*What this task involves*
In the records below, pick out all lines containing the word "side".

*Stored items from a collection*
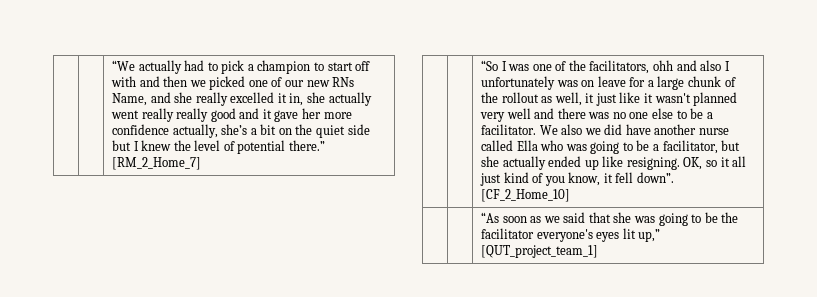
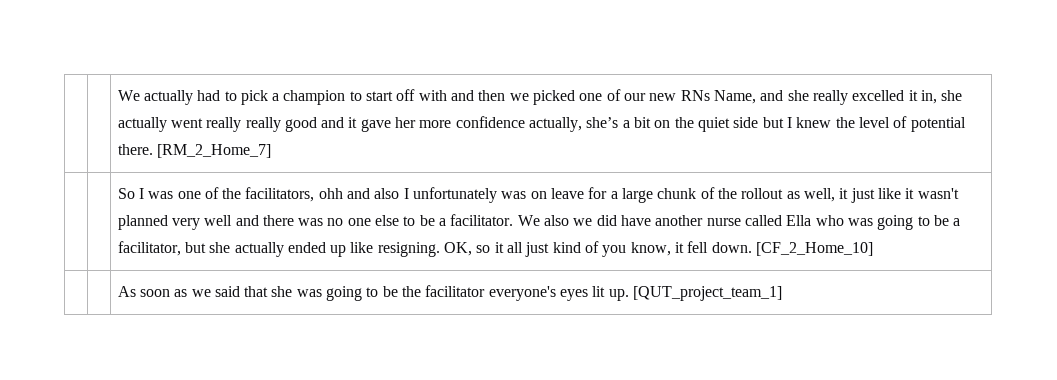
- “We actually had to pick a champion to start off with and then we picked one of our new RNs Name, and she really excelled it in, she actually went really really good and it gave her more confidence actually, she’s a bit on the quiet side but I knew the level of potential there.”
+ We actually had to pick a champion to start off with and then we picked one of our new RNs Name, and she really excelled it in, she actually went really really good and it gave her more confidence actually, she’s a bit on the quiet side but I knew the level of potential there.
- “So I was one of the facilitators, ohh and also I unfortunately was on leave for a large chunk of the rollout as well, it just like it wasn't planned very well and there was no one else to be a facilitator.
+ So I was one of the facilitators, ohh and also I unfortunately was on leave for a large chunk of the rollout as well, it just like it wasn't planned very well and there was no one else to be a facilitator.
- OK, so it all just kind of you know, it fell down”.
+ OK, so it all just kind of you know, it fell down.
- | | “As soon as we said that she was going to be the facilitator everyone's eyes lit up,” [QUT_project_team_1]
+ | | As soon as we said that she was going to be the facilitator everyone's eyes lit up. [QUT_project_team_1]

==

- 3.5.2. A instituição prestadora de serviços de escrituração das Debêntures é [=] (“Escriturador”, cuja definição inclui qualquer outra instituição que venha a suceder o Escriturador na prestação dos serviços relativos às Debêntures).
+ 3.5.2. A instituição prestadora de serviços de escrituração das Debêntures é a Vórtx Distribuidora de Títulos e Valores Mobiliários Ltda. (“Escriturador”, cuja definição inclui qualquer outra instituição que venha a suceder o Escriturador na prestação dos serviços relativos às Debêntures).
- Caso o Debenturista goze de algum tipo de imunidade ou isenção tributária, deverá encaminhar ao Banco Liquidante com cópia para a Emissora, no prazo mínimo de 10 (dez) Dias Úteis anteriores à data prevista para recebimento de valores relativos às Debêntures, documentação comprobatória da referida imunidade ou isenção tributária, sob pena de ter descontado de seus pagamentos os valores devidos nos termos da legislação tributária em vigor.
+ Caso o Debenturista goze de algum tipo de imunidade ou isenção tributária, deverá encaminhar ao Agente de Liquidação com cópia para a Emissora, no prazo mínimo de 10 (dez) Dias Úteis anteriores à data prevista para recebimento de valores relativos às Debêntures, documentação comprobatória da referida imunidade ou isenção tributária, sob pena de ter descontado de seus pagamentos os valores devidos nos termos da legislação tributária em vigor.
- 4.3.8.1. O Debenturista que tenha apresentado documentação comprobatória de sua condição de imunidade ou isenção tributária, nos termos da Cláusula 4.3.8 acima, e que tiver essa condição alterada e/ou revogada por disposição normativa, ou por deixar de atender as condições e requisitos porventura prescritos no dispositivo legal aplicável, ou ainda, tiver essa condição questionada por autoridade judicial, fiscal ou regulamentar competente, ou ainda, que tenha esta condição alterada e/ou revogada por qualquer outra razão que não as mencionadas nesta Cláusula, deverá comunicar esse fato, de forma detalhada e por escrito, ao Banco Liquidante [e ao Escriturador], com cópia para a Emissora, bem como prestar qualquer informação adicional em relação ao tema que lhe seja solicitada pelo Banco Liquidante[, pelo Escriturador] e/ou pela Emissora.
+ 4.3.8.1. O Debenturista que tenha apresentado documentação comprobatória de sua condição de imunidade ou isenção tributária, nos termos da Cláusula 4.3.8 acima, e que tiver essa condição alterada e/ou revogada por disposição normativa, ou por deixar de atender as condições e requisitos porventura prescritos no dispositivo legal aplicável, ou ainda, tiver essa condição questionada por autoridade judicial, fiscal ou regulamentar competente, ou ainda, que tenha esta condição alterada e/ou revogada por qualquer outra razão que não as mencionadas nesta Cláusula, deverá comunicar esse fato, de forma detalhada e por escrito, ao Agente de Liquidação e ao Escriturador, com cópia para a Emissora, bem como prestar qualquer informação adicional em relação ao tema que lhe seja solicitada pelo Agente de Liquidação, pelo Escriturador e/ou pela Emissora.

*Answer below*
- “We actually had to pick a champion to start off with and then we picked one of our new RNs Name, and she really excelled it in, she actually went really really good and it gave her more confidence actually, she’s a bit on the quiet side but I knew the level of potential there.”
+ We actually had to pick a champion to start off with and then we picked one of our new RNs Name, and she really excelled it in, she actually went really really good and it gave her more confidence actually, she’s a bit on the quiet side but I knew the level of potential there.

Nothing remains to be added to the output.